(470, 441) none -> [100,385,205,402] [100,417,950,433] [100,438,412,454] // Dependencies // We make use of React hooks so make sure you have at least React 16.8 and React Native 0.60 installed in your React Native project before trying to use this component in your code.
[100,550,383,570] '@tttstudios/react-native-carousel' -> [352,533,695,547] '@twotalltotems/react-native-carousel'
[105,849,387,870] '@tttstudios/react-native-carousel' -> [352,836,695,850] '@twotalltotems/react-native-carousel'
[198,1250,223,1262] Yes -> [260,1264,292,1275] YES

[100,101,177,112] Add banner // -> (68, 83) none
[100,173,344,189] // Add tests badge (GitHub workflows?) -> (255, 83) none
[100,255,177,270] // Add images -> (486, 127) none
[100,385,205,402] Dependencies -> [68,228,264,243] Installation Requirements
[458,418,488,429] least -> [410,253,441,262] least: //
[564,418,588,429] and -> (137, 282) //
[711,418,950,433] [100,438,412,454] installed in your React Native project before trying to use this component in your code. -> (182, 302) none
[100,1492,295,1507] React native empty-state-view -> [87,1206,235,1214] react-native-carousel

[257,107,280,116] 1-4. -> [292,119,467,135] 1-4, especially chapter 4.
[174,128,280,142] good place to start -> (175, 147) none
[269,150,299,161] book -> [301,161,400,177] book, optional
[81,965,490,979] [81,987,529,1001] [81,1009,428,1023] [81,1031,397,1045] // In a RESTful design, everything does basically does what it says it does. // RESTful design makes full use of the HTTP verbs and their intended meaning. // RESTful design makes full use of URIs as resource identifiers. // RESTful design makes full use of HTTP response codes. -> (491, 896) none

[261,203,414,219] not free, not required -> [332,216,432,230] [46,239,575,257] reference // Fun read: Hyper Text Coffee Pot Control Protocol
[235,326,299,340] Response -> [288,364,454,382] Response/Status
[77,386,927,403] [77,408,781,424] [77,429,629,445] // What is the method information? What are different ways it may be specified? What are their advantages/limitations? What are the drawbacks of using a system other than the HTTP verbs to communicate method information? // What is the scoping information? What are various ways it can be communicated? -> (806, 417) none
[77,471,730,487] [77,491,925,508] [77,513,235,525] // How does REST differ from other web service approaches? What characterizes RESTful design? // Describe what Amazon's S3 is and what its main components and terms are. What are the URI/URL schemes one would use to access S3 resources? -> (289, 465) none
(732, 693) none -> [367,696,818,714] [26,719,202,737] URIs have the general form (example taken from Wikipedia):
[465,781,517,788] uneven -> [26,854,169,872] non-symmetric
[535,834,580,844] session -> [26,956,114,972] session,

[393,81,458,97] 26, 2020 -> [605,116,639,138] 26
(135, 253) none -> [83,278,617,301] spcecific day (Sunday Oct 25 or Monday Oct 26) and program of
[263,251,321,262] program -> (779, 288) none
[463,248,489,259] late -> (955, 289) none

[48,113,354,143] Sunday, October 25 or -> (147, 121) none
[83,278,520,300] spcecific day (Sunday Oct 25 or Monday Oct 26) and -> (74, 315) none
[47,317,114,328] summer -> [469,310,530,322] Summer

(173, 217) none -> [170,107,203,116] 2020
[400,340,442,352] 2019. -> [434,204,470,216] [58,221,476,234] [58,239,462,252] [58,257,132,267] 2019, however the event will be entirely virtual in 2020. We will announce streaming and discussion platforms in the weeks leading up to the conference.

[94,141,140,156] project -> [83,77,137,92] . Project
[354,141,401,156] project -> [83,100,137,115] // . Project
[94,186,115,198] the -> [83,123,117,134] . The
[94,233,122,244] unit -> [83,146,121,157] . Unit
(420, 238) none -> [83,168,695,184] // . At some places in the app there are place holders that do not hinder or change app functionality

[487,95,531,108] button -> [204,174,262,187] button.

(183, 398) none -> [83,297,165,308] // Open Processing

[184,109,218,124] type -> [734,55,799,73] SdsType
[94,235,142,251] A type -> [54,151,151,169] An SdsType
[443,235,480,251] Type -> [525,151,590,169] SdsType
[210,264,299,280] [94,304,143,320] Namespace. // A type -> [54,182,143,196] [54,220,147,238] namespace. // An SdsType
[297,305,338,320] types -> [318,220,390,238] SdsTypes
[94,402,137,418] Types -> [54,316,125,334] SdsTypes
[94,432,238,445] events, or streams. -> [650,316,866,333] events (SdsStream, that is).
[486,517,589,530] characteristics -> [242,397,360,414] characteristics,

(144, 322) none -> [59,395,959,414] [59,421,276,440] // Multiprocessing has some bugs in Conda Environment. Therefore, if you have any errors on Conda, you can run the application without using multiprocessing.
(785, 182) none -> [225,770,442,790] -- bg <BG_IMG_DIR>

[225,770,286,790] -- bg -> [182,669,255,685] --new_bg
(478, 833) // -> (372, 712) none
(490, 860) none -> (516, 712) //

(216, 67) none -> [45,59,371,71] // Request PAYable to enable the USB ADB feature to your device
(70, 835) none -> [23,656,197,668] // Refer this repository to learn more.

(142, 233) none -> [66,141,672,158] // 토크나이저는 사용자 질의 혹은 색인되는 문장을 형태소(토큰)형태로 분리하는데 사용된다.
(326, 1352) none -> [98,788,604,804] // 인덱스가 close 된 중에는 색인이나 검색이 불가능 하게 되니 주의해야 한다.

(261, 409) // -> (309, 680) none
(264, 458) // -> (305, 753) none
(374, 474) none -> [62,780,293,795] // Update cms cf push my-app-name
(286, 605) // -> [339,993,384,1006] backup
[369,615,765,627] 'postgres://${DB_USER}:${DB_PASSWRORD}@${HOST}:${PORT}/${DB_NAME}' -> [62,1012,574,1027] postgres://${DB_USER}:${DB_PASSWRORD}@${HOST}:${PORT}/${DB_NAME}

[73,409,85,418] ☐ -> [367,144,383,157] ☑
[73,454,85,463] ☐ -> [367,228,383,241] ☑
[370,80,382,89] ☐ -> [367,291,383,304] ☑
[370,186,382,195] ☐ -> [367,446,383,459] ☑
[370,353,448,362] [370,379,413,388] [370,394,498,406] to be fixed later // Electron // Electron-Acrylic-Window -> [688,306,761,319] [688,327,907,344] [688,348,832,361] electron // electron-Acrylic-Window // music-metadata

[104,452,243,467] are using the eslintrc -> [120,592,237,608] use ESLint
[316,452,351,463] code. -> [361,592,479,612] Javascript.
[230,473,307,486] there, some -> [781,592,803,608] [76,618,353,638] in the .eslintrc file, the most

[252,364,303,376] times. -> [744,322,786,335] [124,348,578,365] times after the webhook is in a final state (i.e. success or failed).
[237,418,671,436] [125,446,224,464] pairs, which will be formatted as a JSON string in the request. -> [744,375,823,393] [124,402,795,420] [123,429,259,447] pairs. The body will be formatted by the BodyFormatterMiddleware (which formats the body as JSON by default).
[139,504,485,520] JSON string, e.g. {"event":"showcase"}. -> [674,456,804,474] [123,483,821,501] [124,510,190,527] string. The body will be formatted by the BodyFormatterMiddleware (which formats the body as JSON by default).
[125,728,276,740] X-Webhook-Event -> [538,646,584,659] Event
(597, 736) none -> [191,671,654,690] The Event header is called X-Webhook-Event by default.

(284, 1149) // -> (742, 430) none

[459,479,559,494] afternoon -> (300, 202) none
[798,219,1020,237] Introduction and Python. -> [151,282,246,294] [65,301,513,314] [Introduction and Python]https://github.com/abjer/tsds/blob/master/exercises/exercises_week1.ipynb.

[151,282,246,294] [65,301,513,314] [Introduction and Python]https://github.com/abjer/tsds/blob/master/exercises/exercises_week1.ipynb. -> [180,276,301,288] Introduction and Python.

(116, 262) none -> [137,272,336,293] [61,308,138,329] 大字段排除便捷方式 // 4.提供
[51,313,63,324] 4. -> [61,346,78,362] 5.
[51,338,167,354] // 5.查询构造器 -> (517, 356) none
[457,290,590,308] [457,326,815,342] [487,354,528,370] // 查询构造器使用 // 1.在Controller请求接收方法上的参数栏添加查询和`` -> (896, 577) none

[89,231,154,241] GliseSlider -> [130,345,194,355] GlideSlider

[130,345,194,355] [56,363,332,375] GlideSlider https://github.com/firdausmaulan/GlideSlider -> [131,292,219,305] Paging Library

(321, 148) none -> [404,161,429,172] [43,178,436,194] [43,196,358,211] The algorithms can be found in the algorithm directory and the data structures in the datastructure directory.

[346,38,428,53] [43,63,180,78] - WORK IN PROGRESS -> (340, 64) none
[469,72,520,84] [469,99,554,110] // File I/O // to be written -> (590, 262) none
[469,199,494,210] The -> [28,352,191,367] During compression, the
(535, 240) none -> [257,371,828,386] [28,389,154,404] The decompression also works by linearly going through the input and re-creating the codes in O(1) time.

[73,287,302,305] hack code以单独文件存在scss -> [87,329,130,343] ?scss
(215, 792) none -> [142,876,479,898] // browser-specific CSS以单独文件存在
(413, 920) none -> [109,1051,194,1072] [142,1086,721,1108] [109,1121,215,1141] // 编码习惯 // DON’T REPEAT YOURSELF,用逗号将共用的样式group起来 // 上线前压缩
===
Across the entries, how many lines contain "some"? Reply with the number only.

3